En general, sospecho que la política española tiende hacia una excesiva sentimentalización moral que resulta corrosiva para la democracia. Sentimentalizamos las lenguas, los símbolos, la geografía, las políticas, las leyes, las sentencias y, por supuesto, el discurso público. Y al hablar de rigidez o de inmovilismo corremos el riesgo de demonizar al adversario, mientras que reivindicar el diálogo o la flexibilidad nos convierte en abanderados de la corrección política. Como suele repetir el sabio Gregorio Luri, lo propio de nuestra época es situarse a favor de todo lo bueno y en contra de todo lo malo, aunque seguramente siempre haya sido siempre así. Pero lo crucial en este debate, como en cualquier otra disputa política, consiste en aislarse del ruido y discernir entre lo objetivo y lo subjetivo. En el fondo, una democracia laica sería eso: dar prioridad a la razón por encima de las emociones, los intereses y las ideologías.
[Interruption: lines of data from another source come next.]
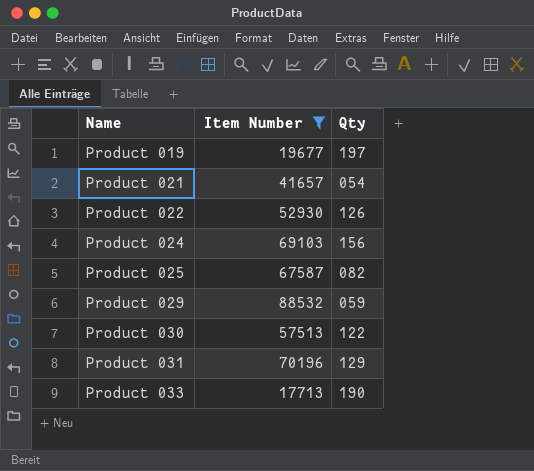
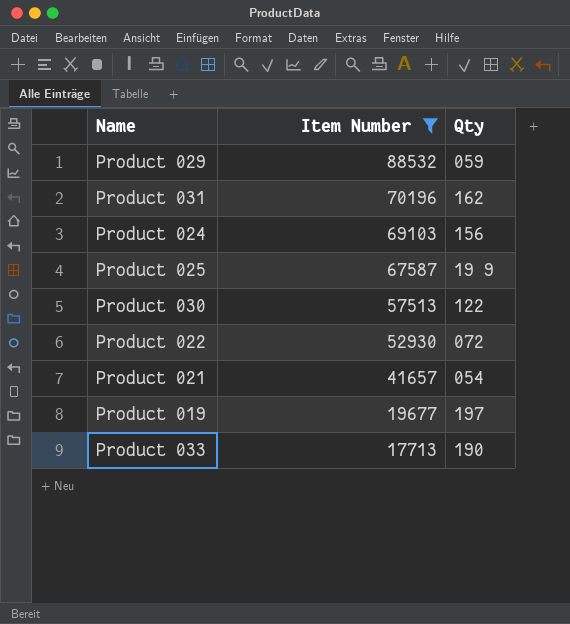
row order: Name ascending -> Item Number descending
Product 031 | Qty: 129 -> 162
Product 025 | Qty: 082 -> 19 9
Product 022 | Qty: 126 -> 072

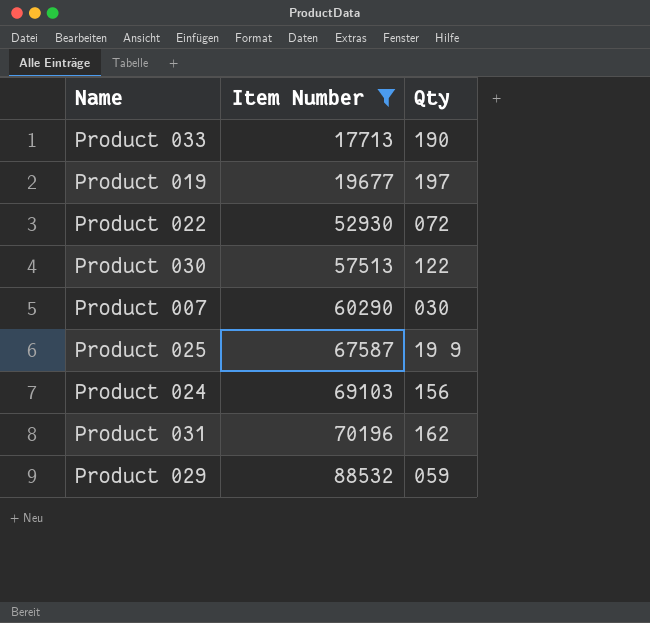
row order: Item Number descending -> Item Number ascending
row Product 021: 41657 | 054 -> none
row Product 007: none -> 60290 | 030

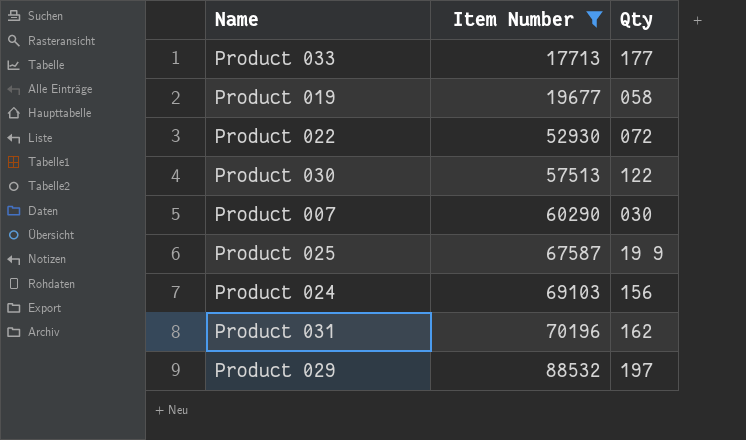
Product 033 | Qty: 190 -> 177
Product 019 | Qty: 197 -> 058
Product 029 | Qty: 059 -> 197

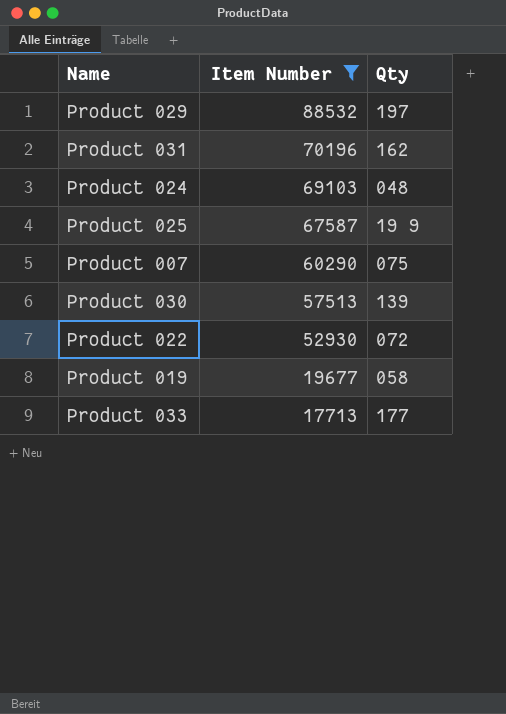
row order: Item Number ascending -> Item Number descending
Product 024 | Qty: 156 -> 048
Product 007 | Qty: 030 -> 075
Product 030 | Qty: 122 -> 139

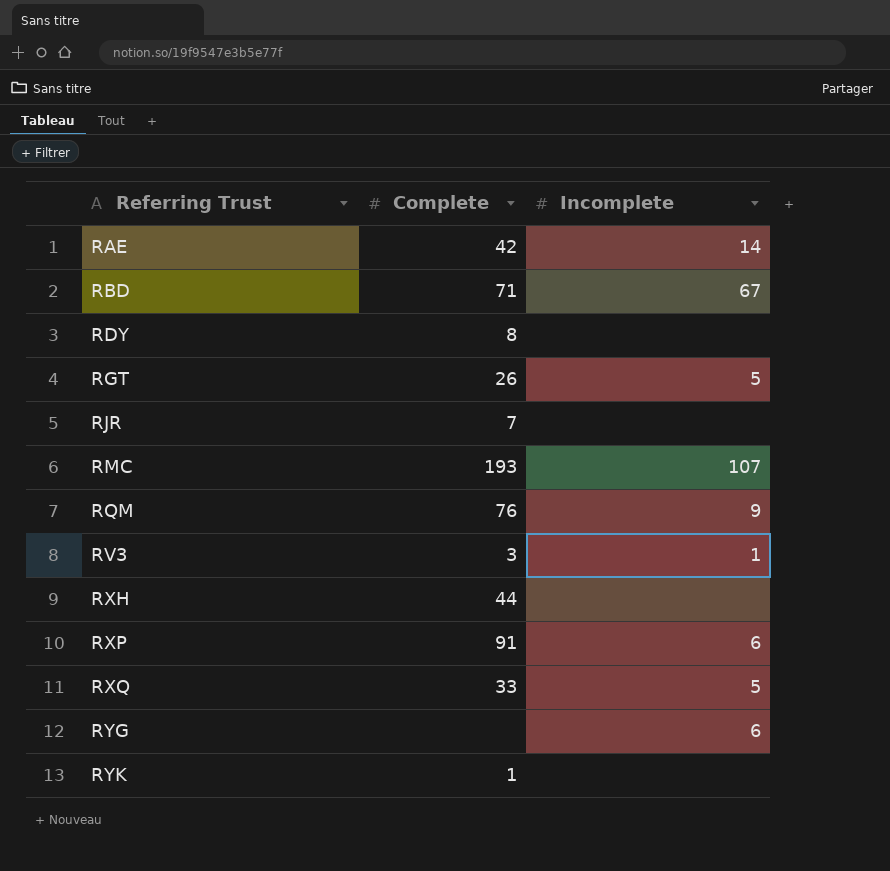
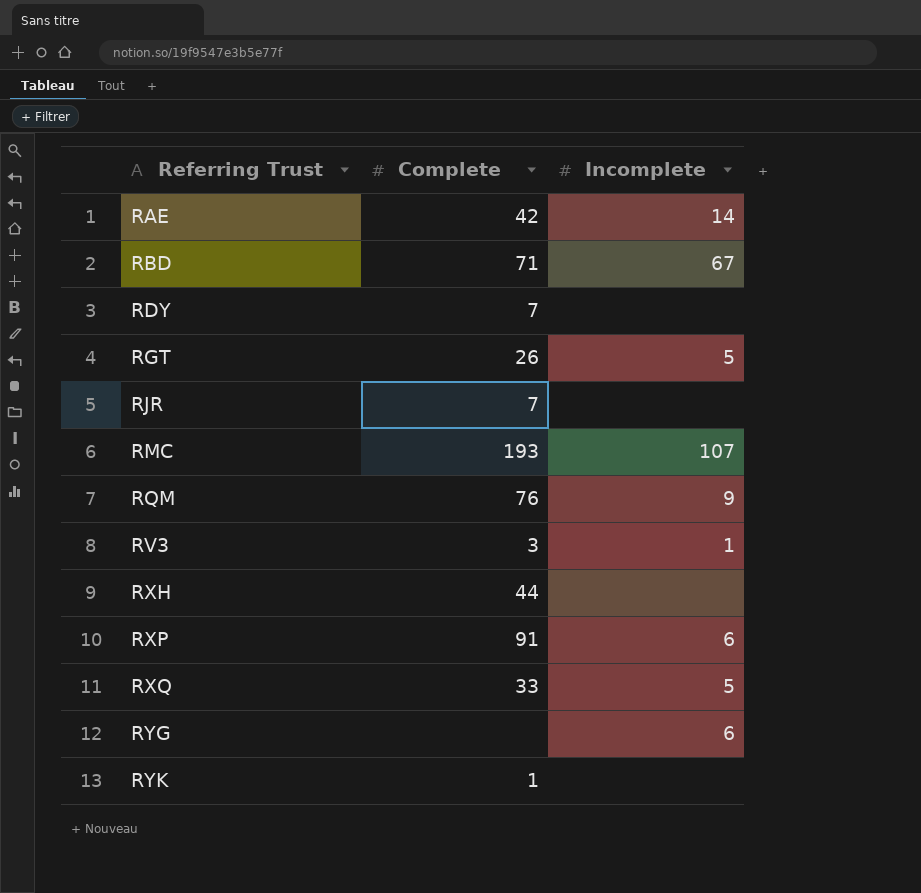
RDY | Complete: 8 -> 7

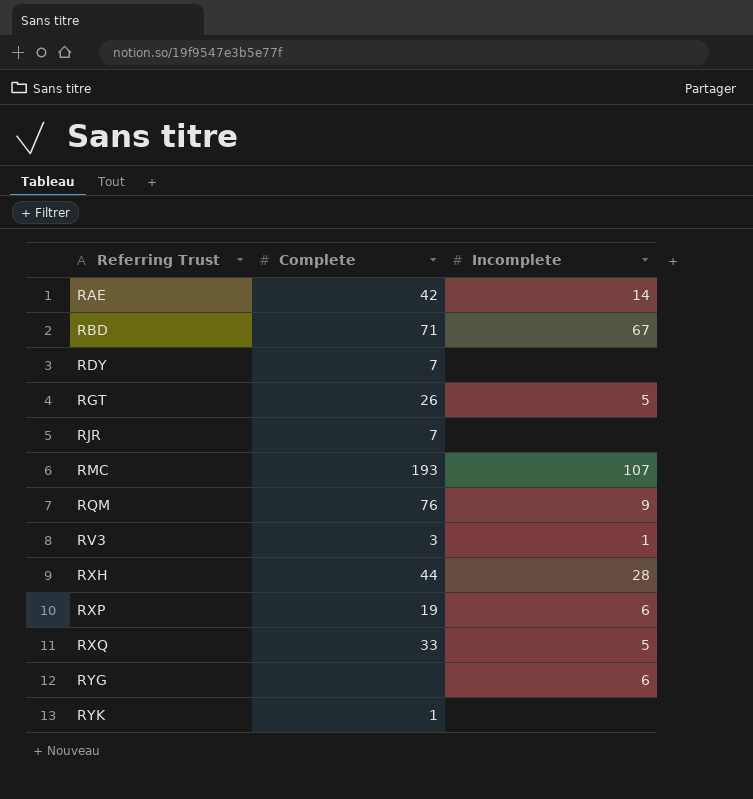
RXH | Incomplete: none -> 28
RXP | Complete: 91 -> 19

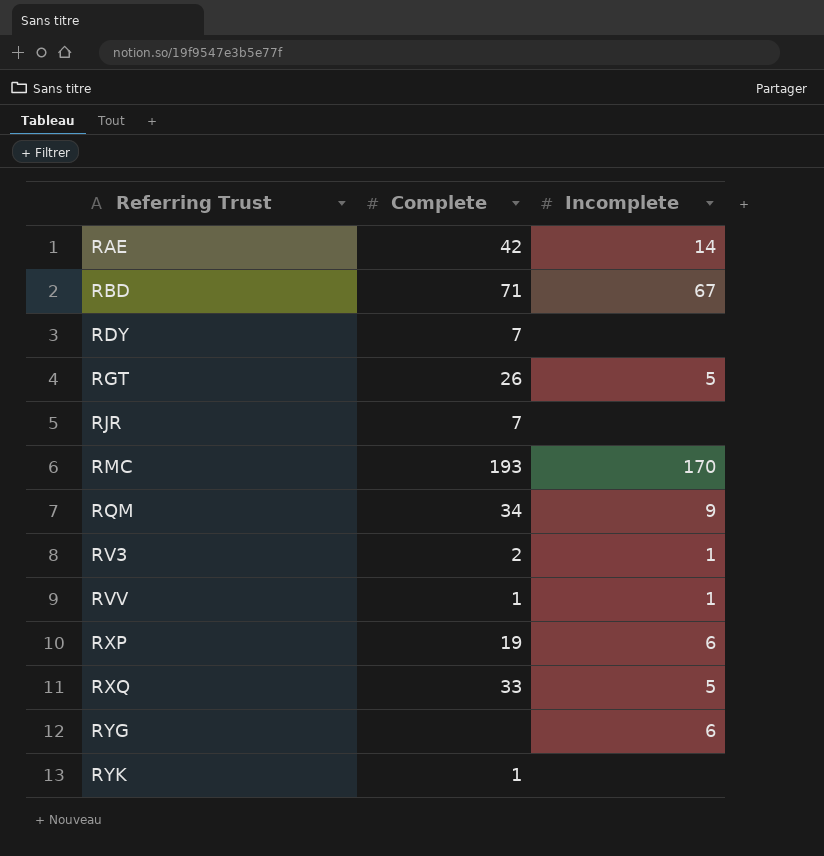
row RXH: 44 | 28 -> none
RMC | Incomplete: 107 -> 170
RQM | Complete: 76 -> 34
RV3 | Complete: 3 -> 2
row RVV: none -> 1 | 1

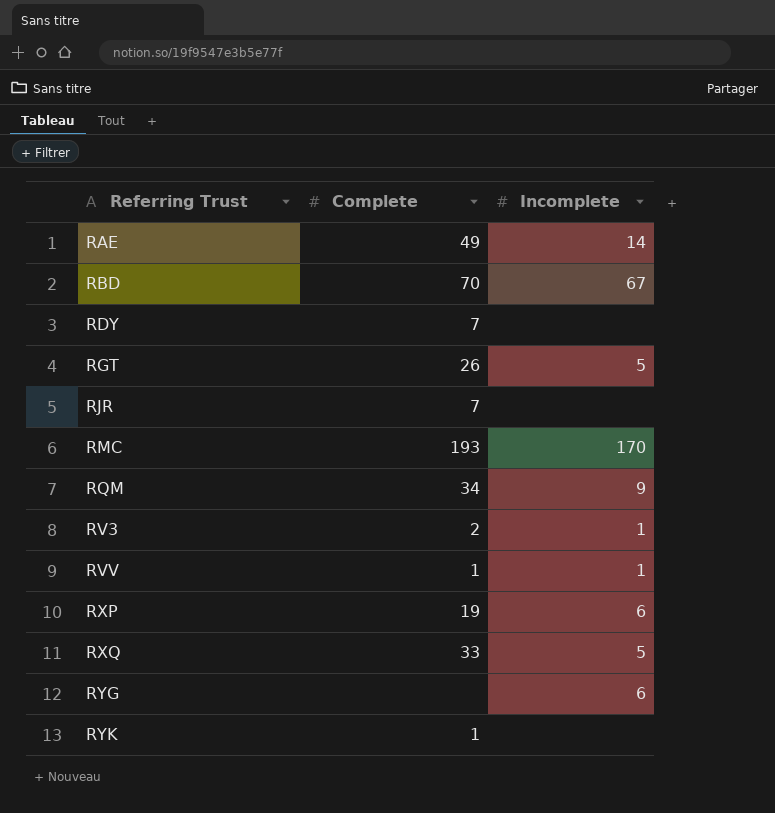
RAE | Complete: 42 -> 49
RBD | Complete: 71 -> 70

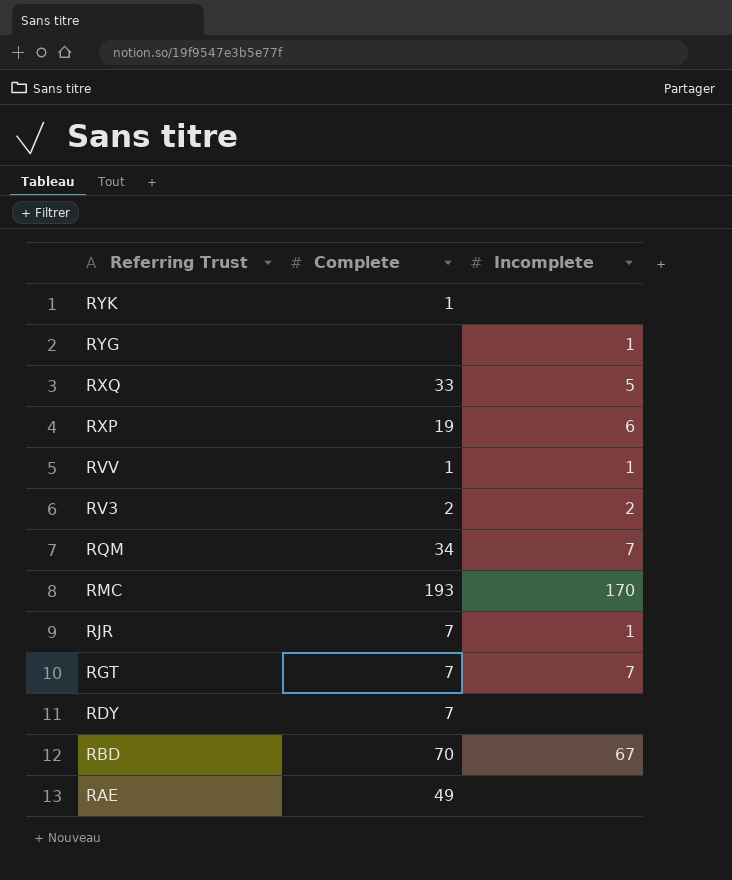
row order: Referring Trust ascending -> Referring Trust descending
RYG | Incomplete: 6 -> 1
RV3 | Incomplete: 1 -> 2
RQM | Incomplete: 9 -> 7
RJR | Incomplete: none -> 1
RGT | Complete: 26 -> 7
RGT | Incomplete: 5 -> 7
RAE | Incomplete: 14 -> none

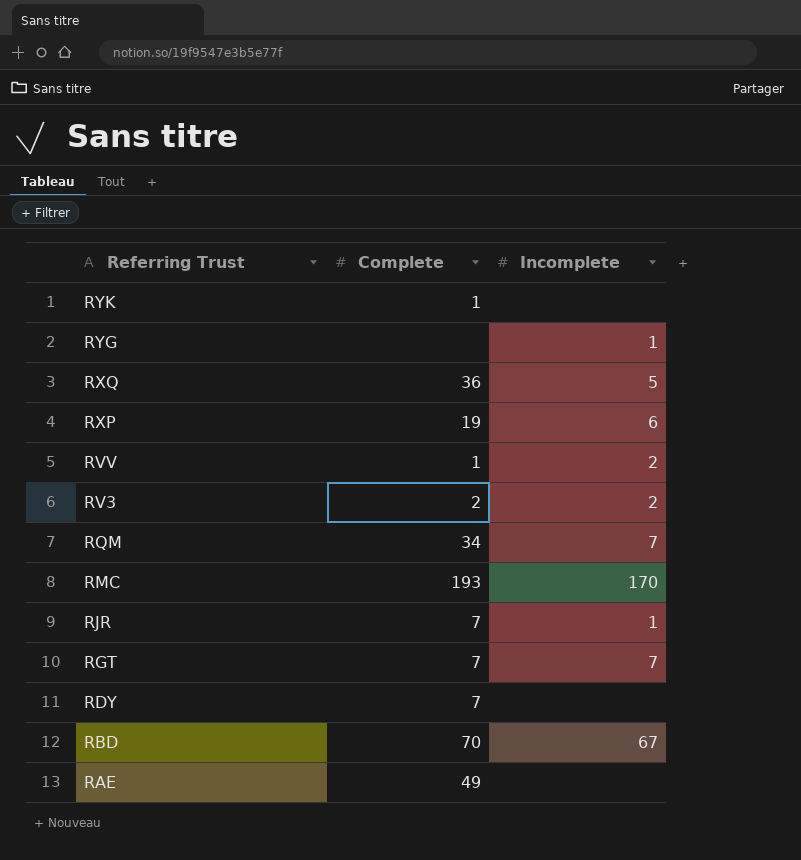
RXQ | Complete: 33 -> 36
RVV | Incomplete: 1 -> 2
El abuso de la sentimentalidad ha buscado convertir la Constitución en un chivo expiatorio al que achacar nuestros males: ya sea por su pretendida baja calidad, ya sea por el conflicto territorial, ya sea por el artículo 155. Nada de eso es del todo cierto. Si España no alcanza los estándares democráticos de nuestros socios -algo que dudo-, no se debe desde luego a una interpretación rígida de la Carta Magna, sino que es el resultado de un trasfondo cultural determinado, de la mala selección de las elites públicas y de un despliegue legislativo e institucional que, como sucede en cualquier otro país, necesita ser enmendado por medio de la prueba y el error. Y cabe preguntarse también si la intensidad del conflicto con Cataluña ha sido la consecuencia inevitable de una mala praxis constitucional o si, por el contrario, la Constitución ha actuado como garante de la pluralidad. Y, en definitiva, cabe también considerar quién ha defendido mejor los derechos de los ciudadanos: si los partidarios de la Constitución o los que no reconocían su legitimidad.

Armengol es una política hábil y de largo recorrido, que conoce la sensibilidad nacionalista mejor que otros dirigentes de su partido. Y sabe que el momento español requiere algo más que mero inmovilismo: una tercera vía hecha de política y gestos. Pero la mayoría de nuestros problemas no son constitucionales, ni deben serlo, sino que su solución corresponde sobre todo al poder legislativo y ejecutivo. La disfuncionalidad del mercado laboral, por ejemplo, o clarificar la financiación territorial; una ley de lenguas -la solución canadiense- o la reforma profunda de la educación; el futuro de las pensiones públicas, el acceso a la vivienda o la consolidación fiscal€ La tercera vía que nos urge no es la constitucional. Al menos, no de entrada.